Принц и танцовщица - страница 14



– Мекси, – со священным ужасом поправил Церини.

– Пусть будет Мекси. Как же так? Не будучи мне представленным, не заручившись моим согласием, он уже зовет гостей на ужин в мою честь. Это, это даже не самоуверенность, а нахальство…

Церини больше уже не улыбался. Он так покраснел, что на его щеке шрам стал багровым.

– Но, глубокоуважаемая госпожа Фанарет, это же невозможно. Что же будет? Это же страшный удар для моего патрона…

– Это уже как вам угодно. Ваш патрон получит вполне заслуженный урок…

И с этими словами Фаварет, сделав насмешливый реверанс, впорхнула в свою уборную.

Церини остался в глупейшем положении. Что он скажет своему патрону? И, как ни оттягивал человек со шрамом неприятный момент, делать нечего, надо идти в ложу с докладом, за который ему, конечно, влетит… Мекси обозлится, а в такие минуты он не стесняется выражениях.

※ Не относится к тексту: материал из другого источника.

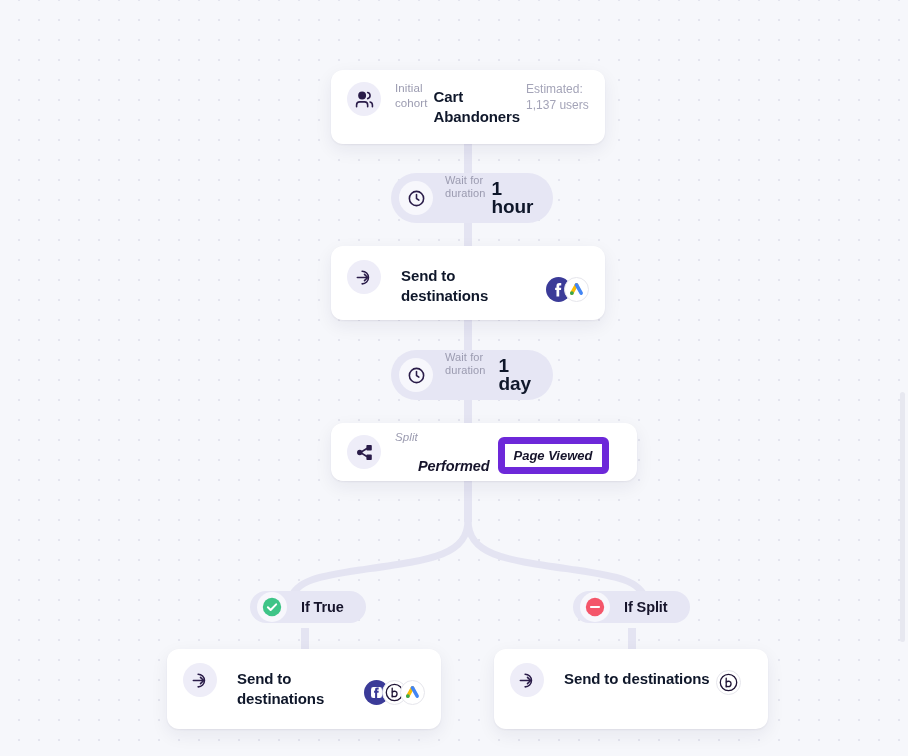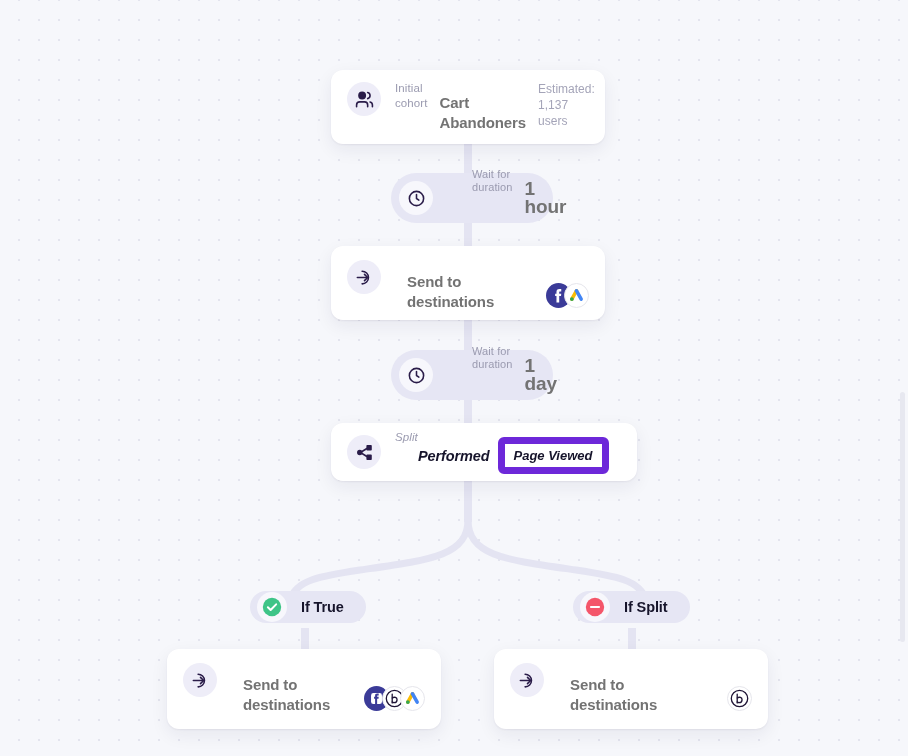"Cart Abandoners" .title { color: #737373 -> #0f172a; margin: 12px -> 6px }
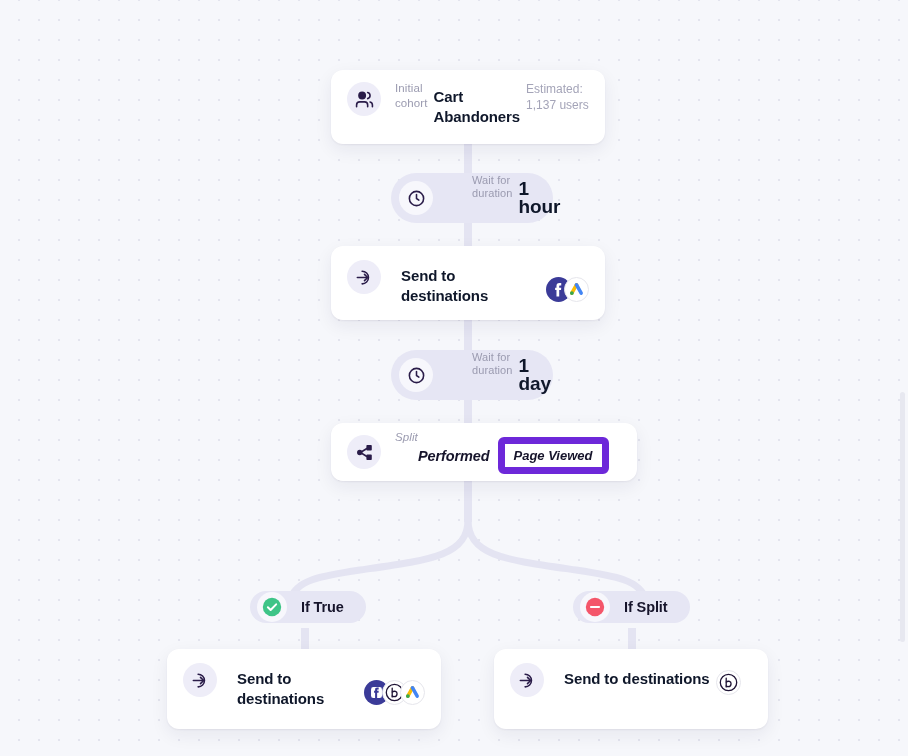"Wait for duration" .pill { gap: 27px -> none }
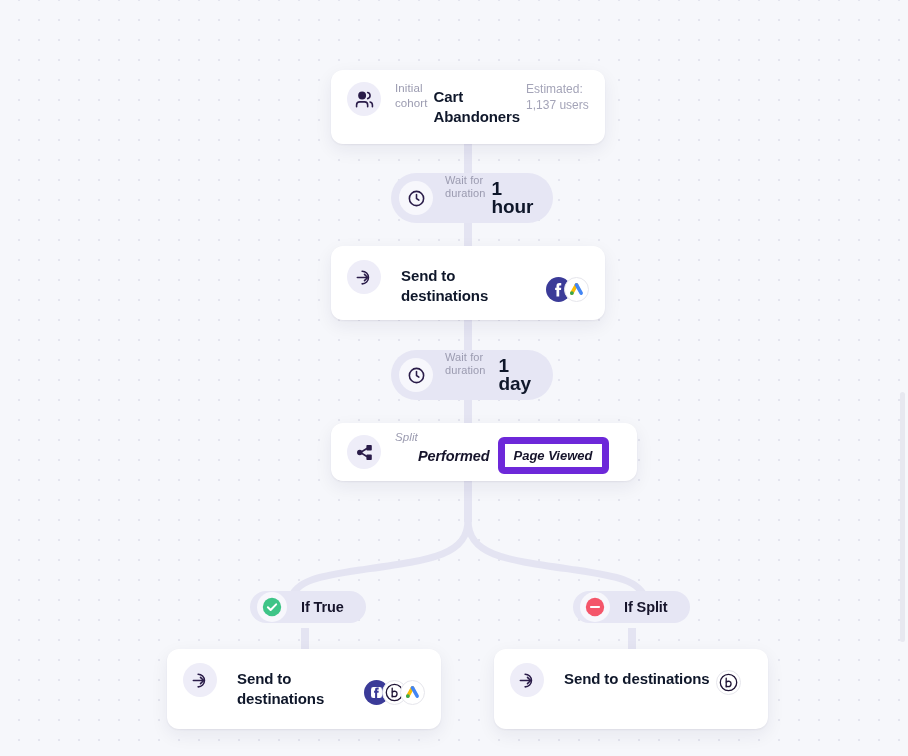"Performed" .condition-row { align-items: center -> flex-end }
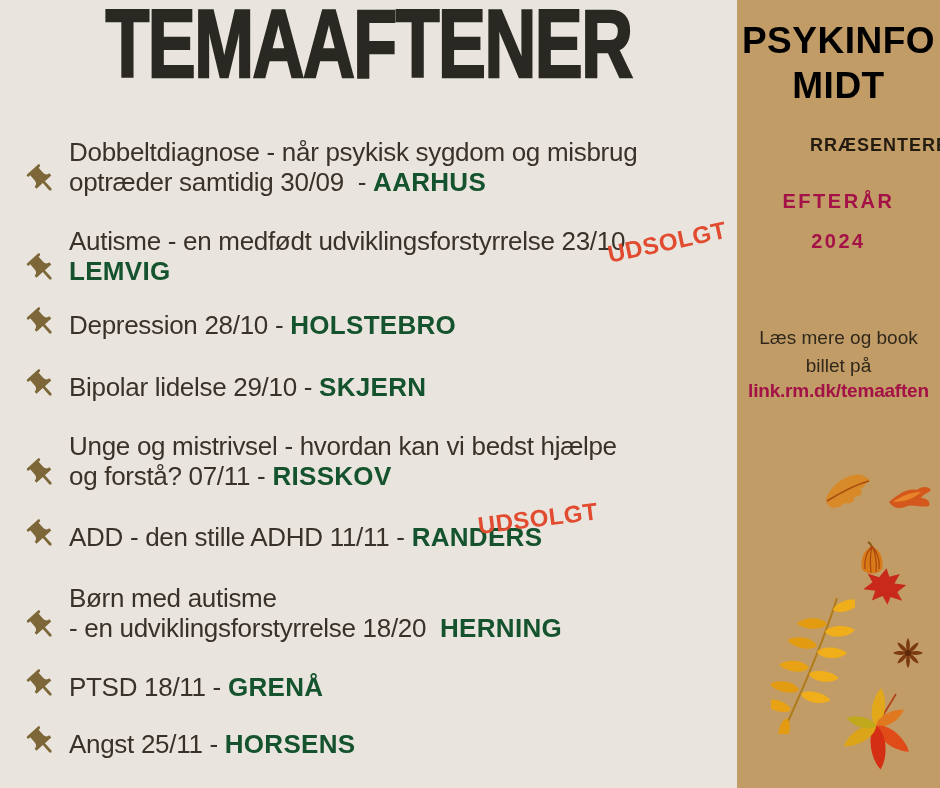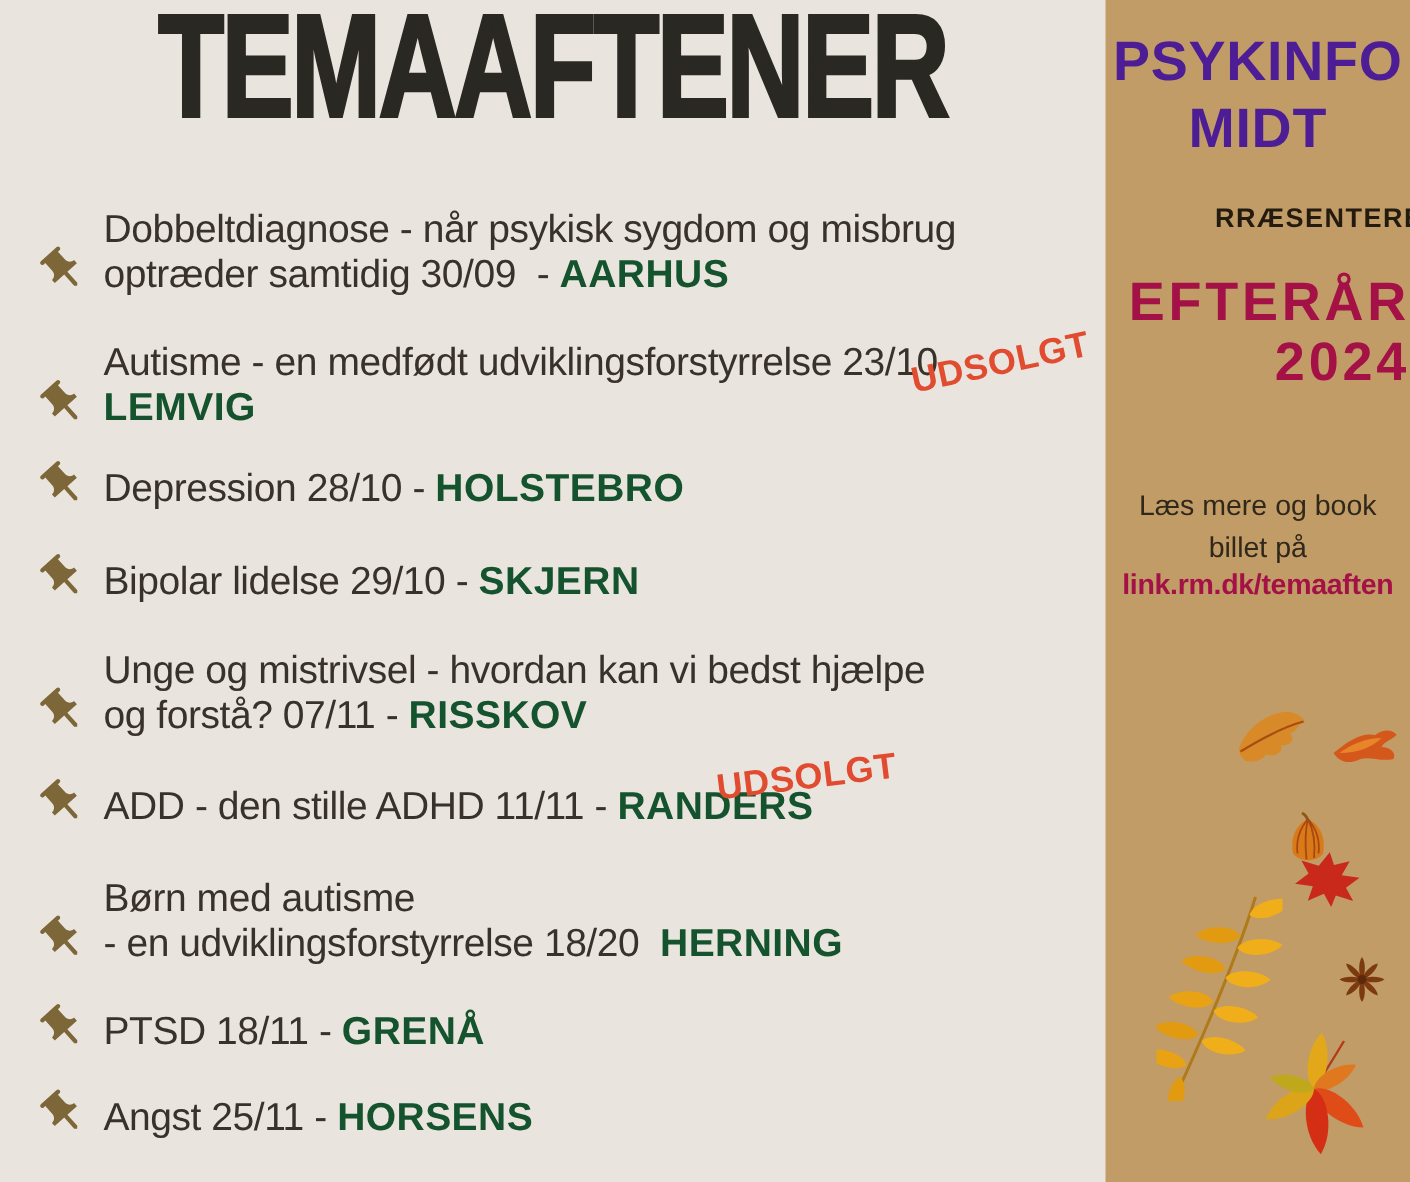"PSYKINFO" .brand { color: #4c1d95 -> #000000 }
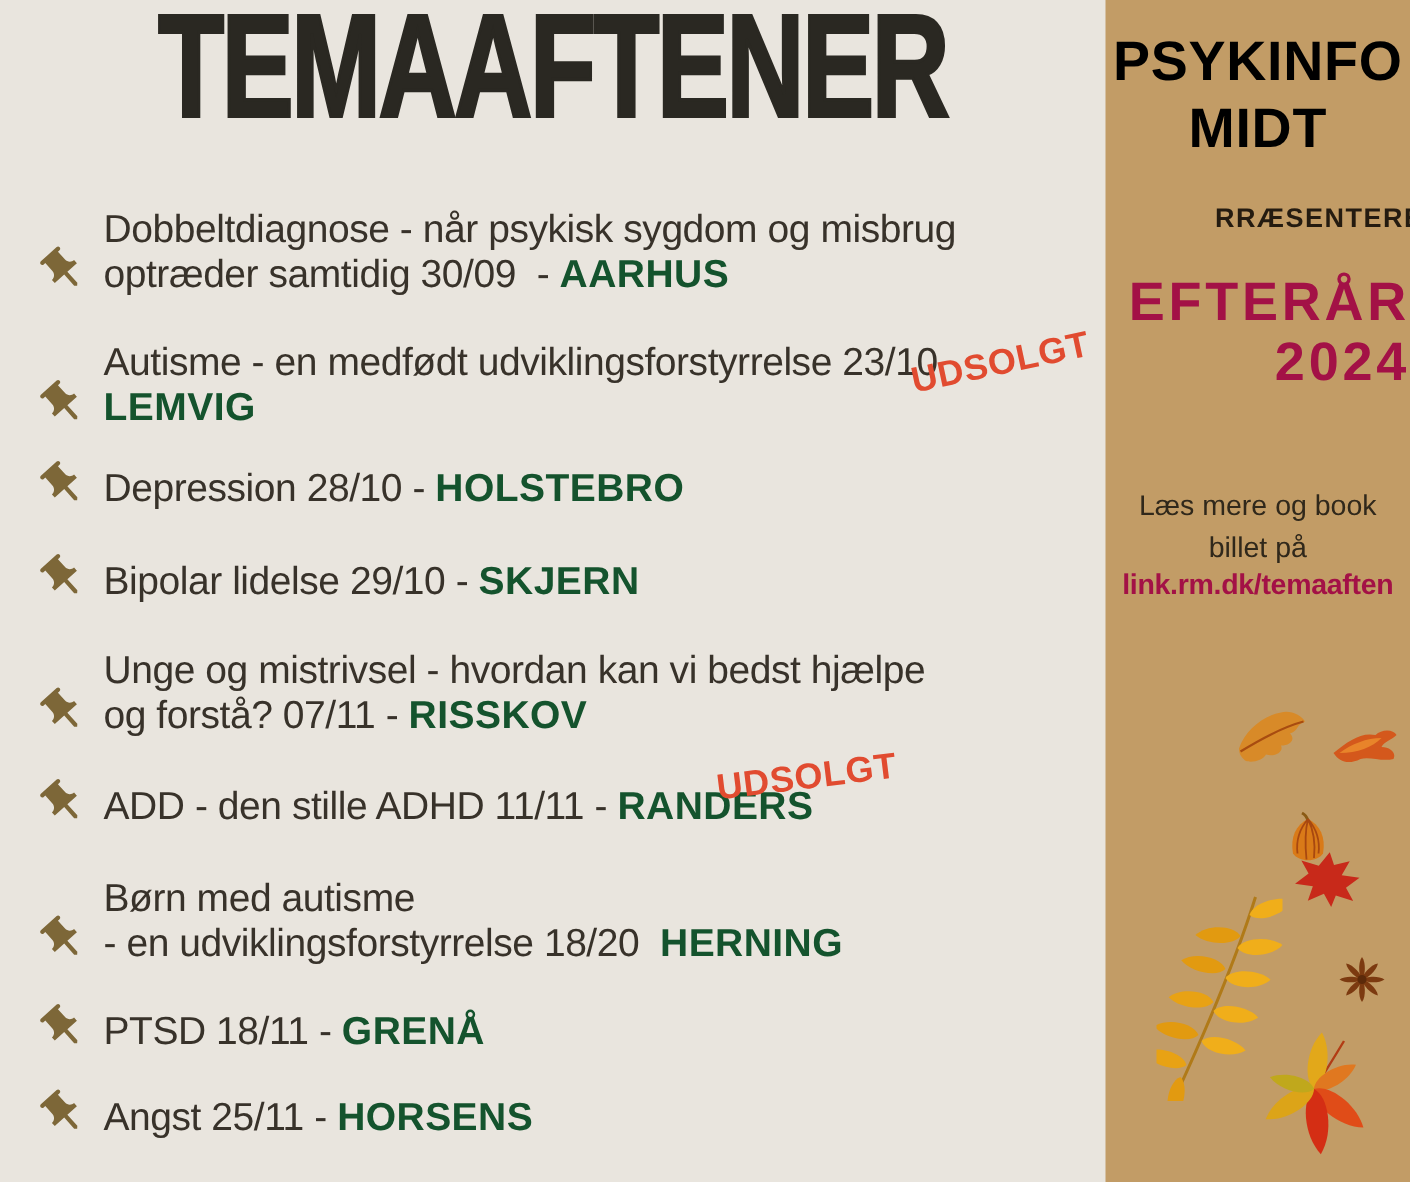"EFTERÅR" .season { font-size: 36px -> 20px; text-align: right -> center }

Не успела Фанарет очутиться в своей крохотной, насыщенной косметиками, духами и запахом ее тела уборной, постучали в дверь…

10. Высочайшее внимание

Надо ли пояснять: Медею Фанарет во всех ее артистических турне, путешествиях и поездках сопровождала ее собственная горничная. Фанарет была слишком яркой «звездой», чтобы во время гастролей своих прибегать к помощи какой-нибудь случайной прислуги. В течение уже нескольких лет бессменной горничной при Медее состояла немолодая, некрасивая, костистая и черная испанка Мария. Взгляд ее черных глаз на худом бледно-синеватом лице нельзя было никак назвать ни приветливым, ни добрым, хотя, может быть, в глубине души Мария была и приветливой, и доброй. Может быть, почем знать? Говорят же: чужая душа – потемки.

Мария не была бы испанкой, если бы не одевалась во все черное. Это сообщало ей какой-то зловеще-траурный вид.

И госпожа, и горничная успели привязаться друг к другу, хотя вкусы и взгляды на жизнь у них были разные. Разные – до политических убеждений включительно.

Фанарет была монархистка, Мария же – республиканка, и в этом отношении никому, даже самой Фанарет, не уступала своих позиций.

Был такой случай в Париже, примерно за год до приезда Медеи в Веолу.

Фанарет жила на Вандомской площади в отеле Ритц. К ней обещал заехать на чашку чая инфант Луис, кузен короля Альфонса. В ожидании принца крови царствующего испанского дома Фанарет, зная республиканские убеждения своей Марии, забеспокоилась. Свое беспокойство она не скрывала от горничной.

– Мария, ты знаешь, через полчаса ко мне приедет Его Высочество инфант Луис?

– Знаю.

– Знаешь ли ты, Мария, что, как испанка, по этикету должна будешь поцеловать ему руку?

– Знаю, но Луис от меня этого не дождется. Это было бы противно моим убеждениям.

– Так и не поцелуешь?

– Так и не поцелую.

– Твое дело, заставить не могу. Но полагаю, Мария, ты не будешь держать себя вызывающе?

– Мадам, я хотя и прислуга, но обходиться с людьми умею, – огрызнулась камеристка, сжав тонкие губы и совсем не ласково блеснув глазами.

– Видишь, я хотела сказать ему, что ты испанка. А теперь не скажу.

– Это ваше дело…

Когда Луис вошел, Мария встретила его сухим церемонным, однако вполне учтивым поклоном.

Вот именно эта самая «республиканка» и подошла к дверям уборной, когда раздался стук, и приоткрыла их. Красивый, высокий господин, вполне джентльменского вида, протянул ей карточку. Протянул театральной горничной. Закрыв дверь, она передала карточку Медее.

– Князь Анилл Маврос, гвардии полковник, первый адъютант Его Высочества наследного принца.